»»

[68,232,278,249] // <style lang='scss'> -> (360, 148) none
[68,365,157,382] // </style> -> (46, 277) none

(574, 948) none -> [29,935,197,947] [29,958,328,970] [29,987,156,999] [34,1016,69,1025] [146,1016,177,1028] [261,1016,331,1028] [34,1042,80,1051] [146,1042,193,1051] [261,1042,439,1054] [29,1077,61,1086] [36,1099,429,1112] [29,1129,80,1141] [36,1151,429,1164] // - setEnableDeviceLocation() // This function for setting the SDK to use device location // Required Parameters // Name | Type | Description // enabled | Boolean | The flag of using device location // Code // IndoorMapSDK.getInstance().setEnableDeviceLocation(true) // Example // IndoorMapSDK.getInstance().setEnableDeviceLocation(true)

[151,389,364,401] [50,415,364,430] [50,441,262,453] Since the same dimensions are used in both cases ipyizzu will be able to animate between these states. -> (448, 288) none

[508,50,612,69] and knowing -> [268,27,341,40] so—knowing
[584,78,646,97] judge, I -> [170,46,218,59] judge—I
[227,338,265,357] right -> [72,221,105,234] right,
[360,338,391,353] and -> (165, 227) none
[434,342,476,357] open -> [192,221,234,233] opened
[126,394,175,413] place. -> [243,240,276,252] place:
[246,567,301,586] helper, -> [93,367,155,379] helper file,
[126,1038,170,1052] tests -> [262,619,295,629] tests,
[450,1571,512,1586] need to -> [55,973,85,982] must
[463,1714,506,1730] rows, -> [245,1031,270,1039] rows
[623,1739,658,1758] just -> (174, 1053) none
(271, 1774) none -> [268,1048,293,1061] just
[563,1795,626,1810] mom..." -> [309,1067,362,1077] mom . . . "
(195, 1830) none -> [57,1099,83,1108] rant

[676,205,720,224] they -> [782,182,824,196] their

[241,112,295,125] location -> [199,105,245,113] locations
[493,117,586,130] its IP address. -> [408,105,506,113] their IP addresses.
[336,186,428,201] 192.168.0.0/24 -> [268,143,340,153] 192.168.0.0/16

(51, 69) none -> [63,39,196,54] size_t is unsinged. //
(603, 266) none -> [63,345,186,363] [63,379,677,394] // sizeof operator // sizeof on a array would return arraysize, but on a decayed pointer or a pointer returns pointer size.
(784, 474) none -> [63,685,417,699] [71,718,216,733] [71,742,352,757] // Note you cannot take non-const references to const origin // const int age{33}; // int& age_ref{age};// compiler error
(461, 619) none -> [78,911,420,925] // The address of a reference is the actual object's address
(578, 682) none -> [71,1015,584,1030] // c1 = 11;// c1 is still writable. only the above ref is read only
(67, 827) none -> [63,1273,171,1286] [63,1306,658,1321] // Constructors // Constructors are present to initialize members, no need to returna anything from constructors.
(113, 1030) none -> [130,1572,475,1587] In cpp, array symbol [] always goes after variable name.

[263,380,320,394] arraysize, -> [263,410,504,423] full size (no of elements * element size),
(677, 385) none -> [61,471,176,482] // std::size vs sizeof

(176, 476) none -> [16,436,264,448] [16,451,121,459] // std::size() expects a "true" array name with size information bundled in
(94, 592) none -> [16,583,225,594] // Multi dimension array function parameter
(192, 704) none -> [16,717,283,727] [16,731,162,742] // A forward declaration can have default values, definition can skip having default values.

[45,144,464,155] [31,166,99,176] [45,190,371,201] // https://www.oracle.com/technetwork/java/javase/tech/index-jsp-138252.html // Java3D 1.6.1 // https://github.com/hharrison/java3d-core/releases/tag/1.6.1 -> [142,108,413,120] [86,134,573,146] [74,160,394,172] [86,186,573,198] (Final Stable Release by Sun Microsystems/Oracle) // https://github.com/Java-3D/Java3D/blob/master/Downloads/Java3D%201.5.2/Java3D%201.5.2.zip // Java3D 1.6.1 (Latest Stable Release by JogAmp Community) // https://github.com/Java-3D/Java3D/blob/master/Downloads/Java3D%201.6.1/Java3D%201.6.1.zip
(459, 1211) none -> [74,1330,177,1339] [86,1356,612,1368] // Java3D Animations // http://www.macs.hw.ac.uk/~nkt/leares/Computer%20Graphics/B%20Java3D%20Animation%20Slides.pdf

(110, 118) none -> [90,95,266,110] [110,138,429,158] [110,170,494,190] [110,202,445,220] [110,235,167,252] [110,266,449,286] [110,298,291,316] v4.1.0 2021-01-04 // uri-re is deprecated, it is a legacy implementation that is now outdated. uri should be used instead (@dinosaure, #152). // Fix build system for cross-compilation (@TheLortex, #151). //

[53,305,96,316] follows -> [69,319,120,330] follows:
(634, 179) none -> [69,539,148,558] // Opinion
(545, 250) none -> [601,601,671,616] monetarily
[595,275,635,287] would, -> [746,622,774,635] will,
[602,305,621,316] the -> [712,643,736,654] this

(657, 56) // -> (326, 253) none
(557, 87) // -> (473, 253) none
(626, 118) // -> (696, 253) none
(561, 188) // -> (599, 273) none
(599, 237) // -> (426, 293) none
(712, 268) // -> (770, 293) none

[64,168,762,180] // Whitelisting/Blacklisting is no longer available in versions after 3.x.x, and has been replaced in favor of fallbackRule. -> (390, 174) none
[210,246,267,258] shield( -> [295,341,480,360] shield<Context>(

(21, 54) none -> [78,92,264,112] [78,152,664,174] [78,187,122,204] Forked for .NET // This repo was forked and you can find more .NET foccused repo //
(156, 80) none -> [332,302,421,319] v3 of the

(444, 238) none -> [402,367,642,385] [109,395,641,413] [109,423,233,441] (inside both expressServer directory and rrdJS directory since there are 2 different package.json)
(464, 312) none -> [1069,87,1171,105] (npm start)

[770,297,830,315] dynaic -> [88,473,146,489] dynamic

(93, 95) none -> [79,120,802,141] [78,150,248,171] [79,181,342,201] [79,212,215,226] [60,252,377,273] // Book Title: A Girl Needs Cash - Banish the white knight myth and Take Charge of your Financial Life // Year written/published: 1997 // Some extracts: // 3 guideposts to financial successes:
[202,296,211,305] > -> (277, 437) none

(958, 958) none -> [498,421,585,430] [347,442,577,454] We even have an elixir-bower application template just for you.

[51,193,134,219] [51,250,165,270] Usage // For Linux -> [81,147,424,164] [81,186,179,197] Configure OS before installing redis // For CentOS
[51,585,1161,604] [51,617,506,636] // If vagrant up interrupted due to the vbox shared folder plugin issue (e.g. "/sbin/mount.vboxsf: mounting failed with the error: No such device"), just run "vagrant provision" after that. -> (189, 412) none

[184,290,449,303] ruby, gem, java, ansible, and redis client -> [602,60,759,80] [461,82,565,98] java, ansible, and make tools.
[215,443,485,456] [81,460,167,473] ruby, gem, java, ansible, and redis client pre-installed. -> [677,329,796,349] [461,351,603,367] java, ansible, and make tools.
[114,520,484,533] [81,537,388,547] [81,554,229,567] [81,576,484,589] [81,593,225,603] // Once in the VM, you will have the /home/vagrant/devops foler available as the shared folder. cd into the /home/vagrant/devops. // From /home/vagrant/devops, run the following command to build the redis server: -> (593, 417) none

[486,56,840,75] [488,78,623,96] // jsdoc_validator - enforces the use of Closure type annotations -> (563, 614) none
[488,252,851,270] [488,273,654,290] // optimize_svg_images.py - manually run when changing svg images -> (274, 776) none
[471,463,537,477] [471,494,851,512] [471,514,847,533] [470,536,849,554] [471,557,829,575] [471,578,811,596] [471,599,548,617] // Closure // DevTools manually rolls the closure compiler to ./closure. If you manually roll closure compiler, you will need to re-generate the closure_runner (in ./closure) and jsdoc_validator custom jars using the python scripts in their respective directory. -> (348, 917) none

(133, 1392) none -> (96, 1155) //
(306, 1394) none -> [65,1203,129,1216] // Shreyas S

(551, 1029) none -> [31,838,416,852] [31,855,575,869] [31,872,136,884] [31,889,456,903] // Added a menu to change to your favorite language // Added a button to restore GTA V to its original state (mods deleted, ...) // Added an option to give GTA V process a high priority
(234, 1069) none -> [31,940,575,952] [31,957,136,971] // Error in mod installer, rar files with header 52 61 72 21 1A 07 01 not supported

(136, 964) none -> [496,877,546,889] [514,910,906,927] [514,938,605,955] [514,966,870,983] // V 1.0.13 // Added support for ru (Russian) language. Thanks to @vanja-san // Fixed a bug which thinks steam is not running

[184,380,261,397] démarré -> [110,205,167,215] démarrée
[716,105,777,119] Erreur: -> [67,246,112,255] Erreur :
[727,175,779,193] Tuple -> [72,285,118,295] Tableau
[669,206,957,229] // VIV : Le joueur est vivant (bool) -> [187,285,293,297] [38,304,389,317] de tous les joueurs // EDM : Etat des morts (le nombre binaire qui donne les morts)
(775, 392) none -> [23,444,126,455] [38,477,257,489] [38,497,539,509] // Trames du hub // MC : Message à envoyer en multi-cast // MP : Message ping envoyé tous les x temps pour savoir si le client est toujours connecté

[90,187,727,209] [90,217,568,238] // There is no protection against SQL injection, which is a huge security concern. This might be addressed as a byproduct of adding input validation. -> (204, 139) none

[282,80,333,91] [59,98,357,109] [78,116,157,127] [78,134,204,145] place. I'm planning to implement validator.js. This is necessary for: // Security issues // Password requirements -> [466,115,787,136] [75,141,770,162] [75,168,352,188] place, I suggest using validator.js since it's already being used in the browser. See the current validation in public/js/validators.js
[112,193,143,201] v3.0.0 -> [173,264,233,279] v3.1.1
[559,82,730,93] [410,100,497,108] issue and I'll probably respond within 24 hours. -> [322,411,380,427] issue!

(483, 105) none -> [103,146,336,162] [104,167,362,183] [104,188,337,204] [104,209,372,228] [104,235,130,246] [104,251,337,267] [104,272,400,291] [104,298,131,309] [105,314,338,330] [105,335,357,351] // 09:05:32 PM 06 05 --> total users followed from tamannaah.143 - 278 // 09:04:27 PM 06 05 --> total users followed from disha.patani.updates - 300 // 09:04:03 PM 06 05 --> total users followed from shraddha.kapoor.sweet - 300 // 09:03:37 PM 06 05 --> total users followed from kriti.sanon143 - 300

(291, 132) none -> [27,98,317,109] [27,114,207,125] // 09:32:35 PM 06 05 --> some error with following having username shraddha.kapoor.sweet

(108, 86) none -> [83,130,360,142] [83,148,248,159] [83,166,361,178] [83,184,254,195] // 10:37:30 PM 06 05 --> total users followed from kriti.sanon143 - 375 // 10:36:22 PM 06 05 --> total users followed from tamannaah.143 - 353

««

EXERCISE PROMPT –
Give an exact copy of the lines above from the line with "[112,193,143,201] v3.0.0 ->" up to and including the line with "[559,82,730,93] [410,100,497,108] issue", and leave everything else out.

SOLUTION TO THIS TASK –
[112,193,143,201] v3.0.0 -> [173,264,233,279] v3.1.1
[559,82,730,93] [410,100,497,108] issue and I'll probably respond within 24 hours. -> [322,411,380,427] issue!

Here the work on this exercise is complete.